- **AIM OF THE EXERCISE**:
Scan the material for "moved". Copy every line it appears in.

- **INPUT RECORDS**:
┌────────
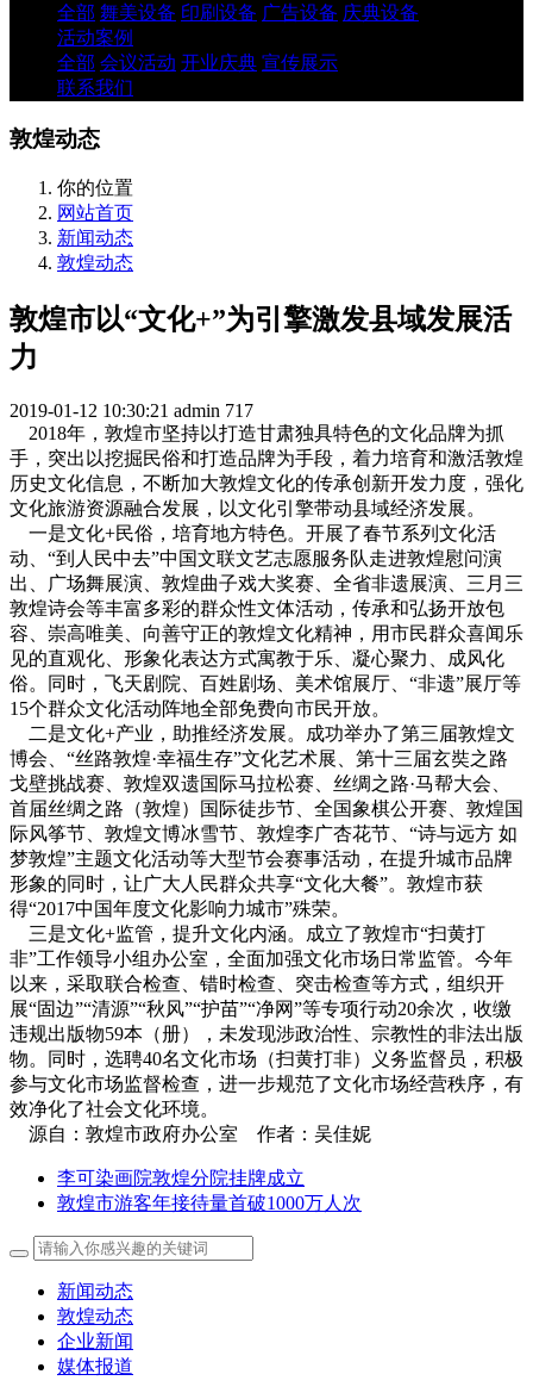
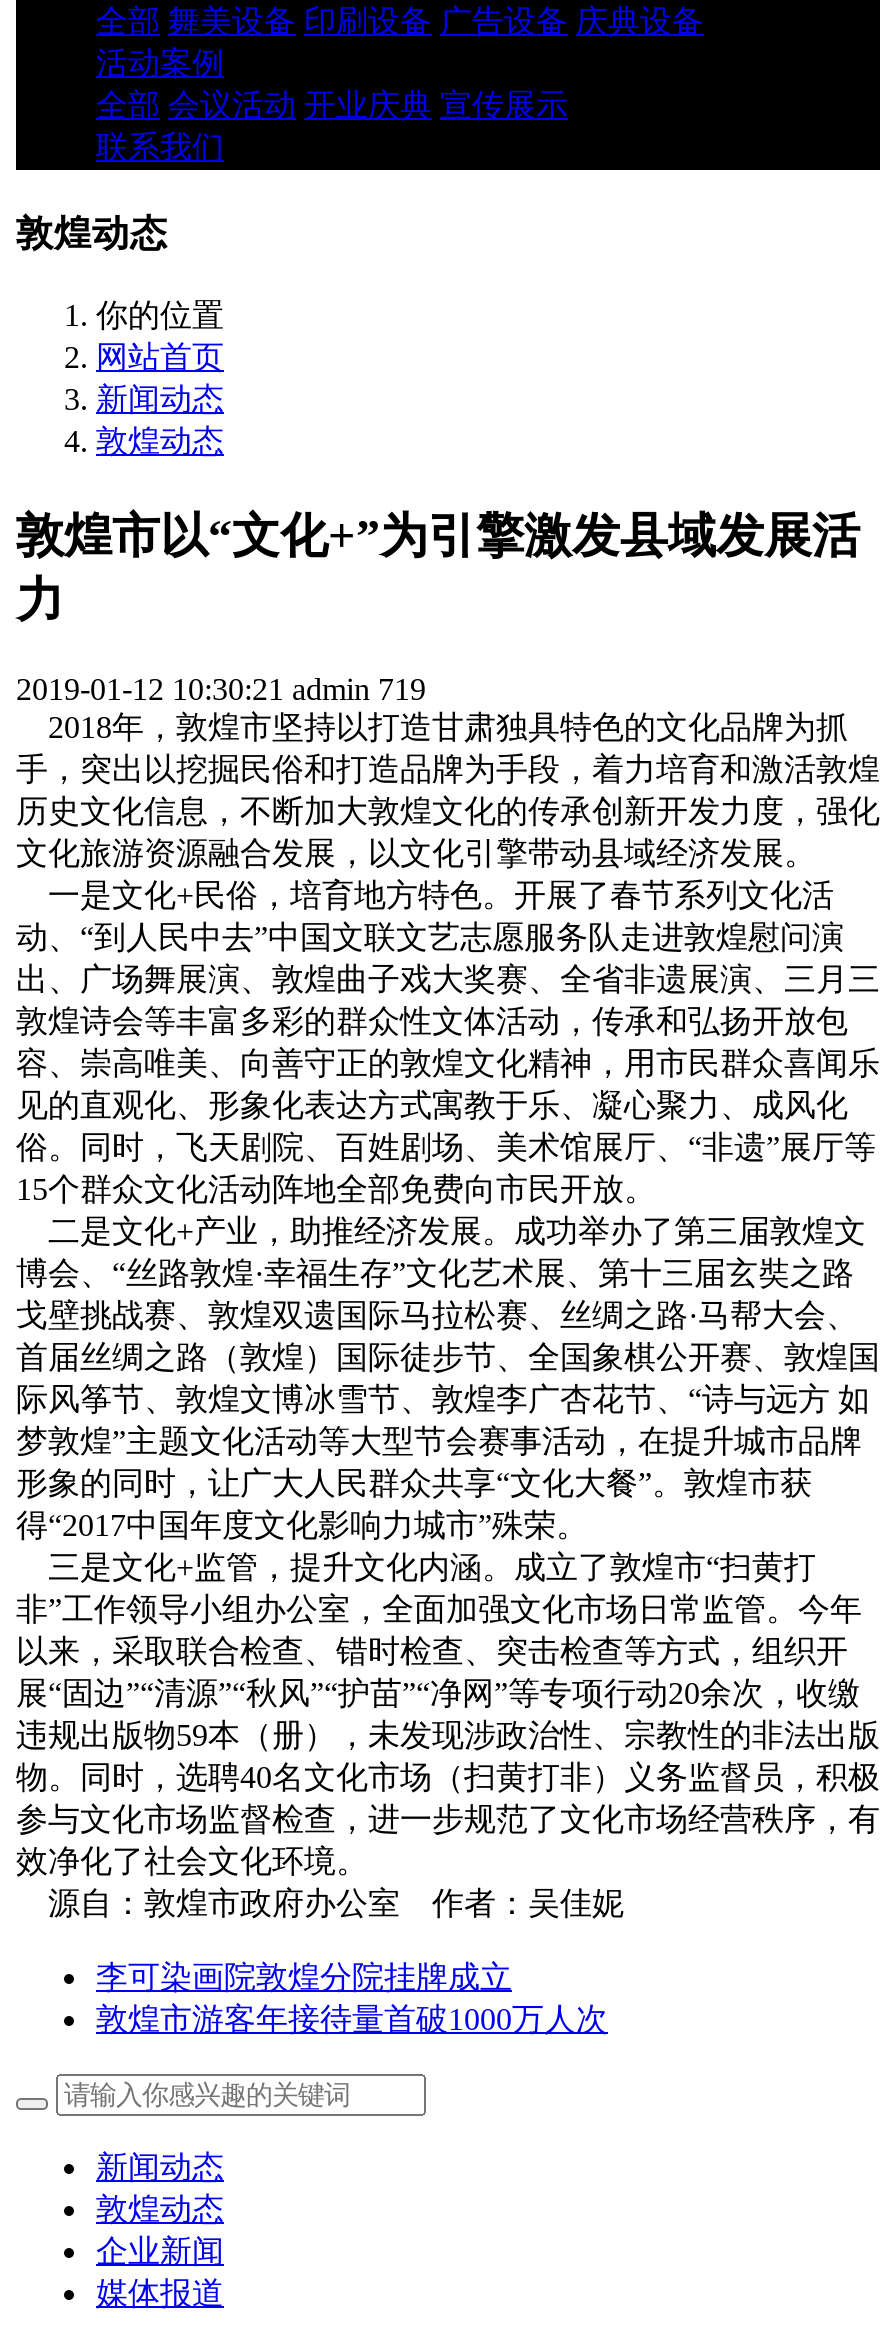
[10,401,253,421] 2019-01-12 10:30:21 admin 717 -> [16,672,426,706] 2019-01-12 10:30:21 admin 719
└────────
┌────────
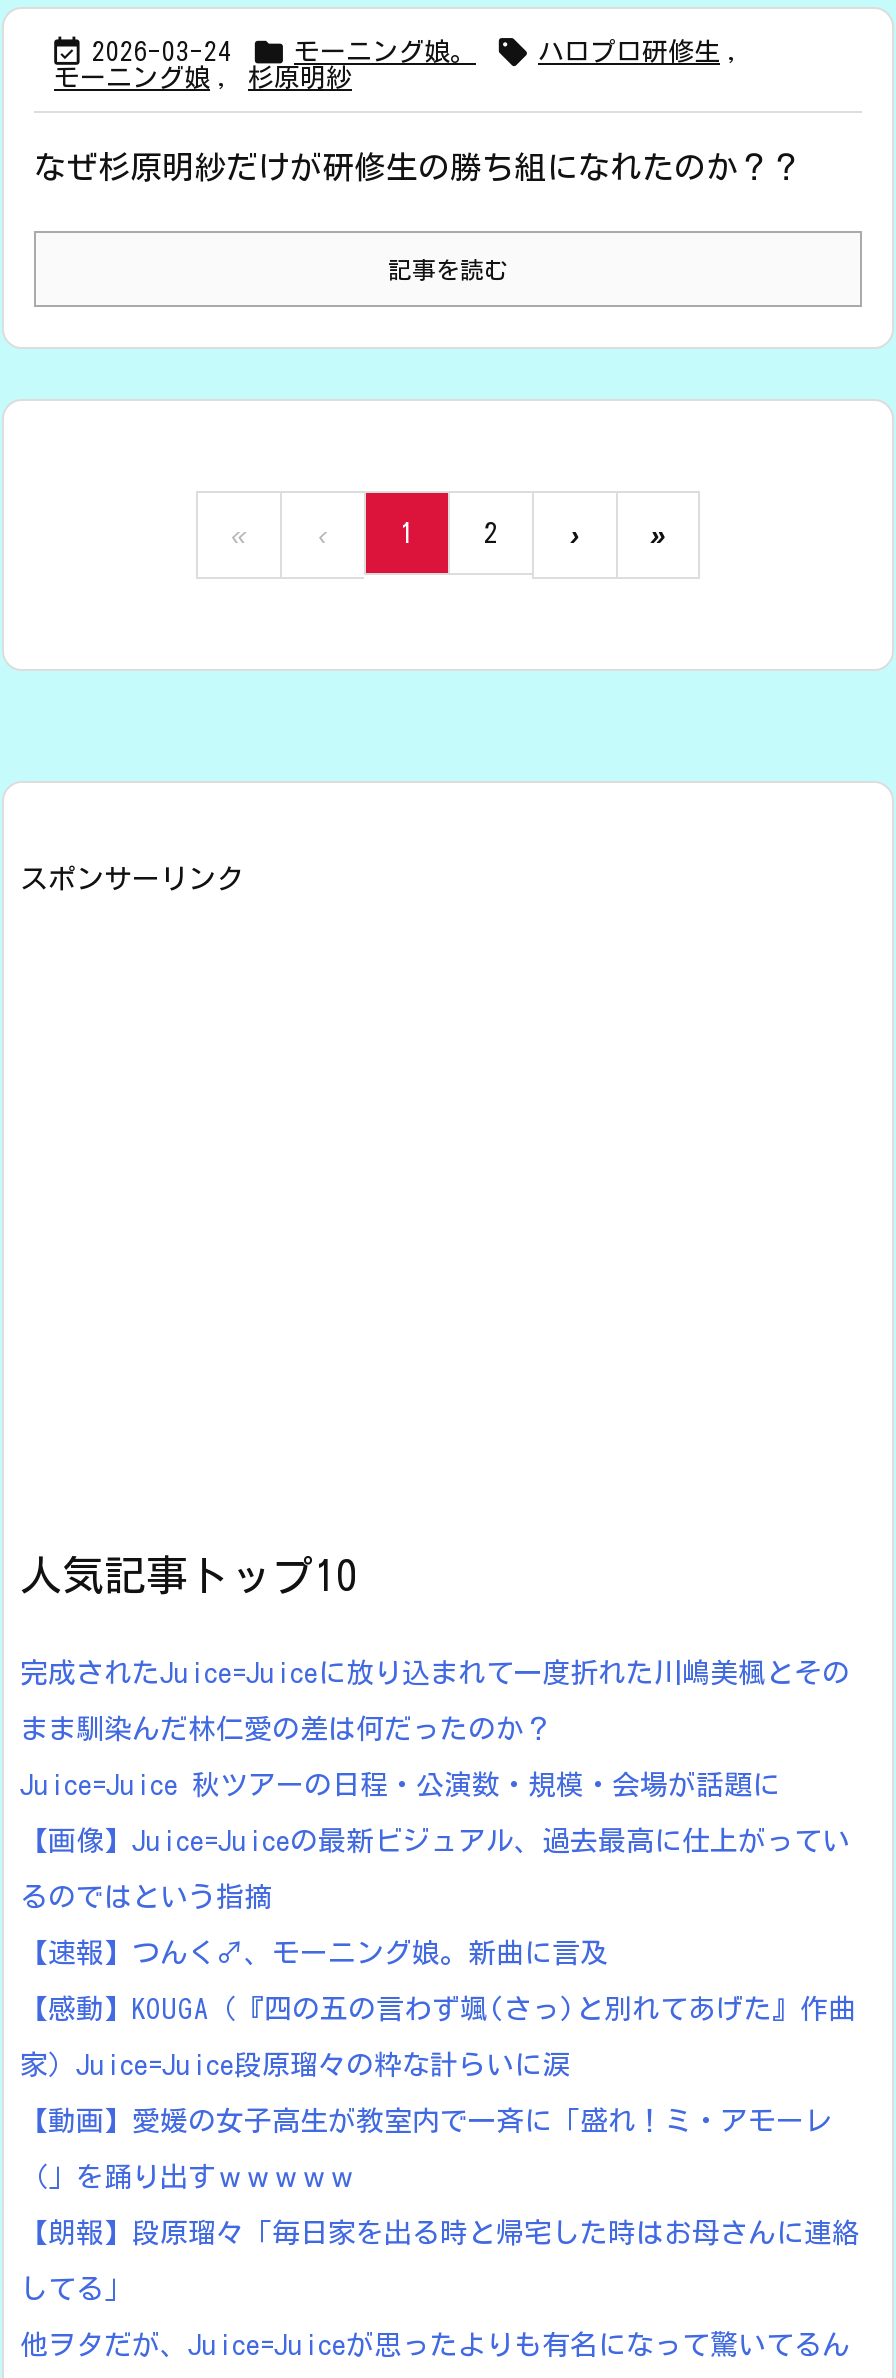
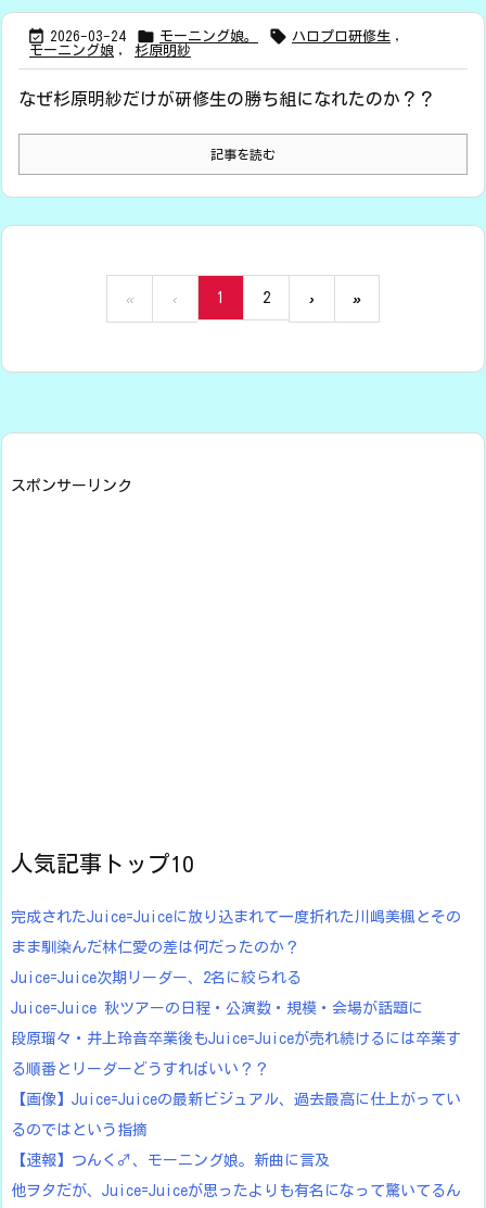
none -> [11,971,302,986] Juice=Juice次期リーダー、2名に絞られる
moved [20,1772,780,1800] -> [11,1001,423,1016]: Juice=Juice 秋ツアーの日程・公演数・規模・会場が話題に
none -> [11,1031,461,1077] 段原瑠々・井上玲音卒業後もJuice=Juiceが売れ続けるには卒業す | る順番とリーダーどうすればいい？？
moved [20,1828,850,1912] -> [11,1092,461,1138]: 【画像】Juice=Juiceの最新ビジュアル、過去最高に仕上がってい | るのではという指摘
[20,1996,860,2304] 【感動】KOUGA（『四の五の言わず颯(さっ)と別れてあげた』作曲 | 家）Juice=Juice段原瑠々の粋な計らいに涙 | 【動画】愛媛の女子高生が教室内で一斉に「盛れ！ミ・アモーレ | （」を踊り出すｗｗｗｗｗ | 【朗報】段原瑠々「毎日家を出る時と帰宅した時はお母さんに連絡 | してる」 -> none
└────────
- **COMPLETED TASK**:
moved [20,1772,780,1800] -> [11,1001,423,1016]: Juice=Juice 秋ツアーの日程・公演数・規模・会場が話題に
moved [20,1828,850,1912] -> [11,1092,461,1138]: 【画像】Juice=Juiceの最新ビジュアル、過去最高に仕上がってい | るのではという指摘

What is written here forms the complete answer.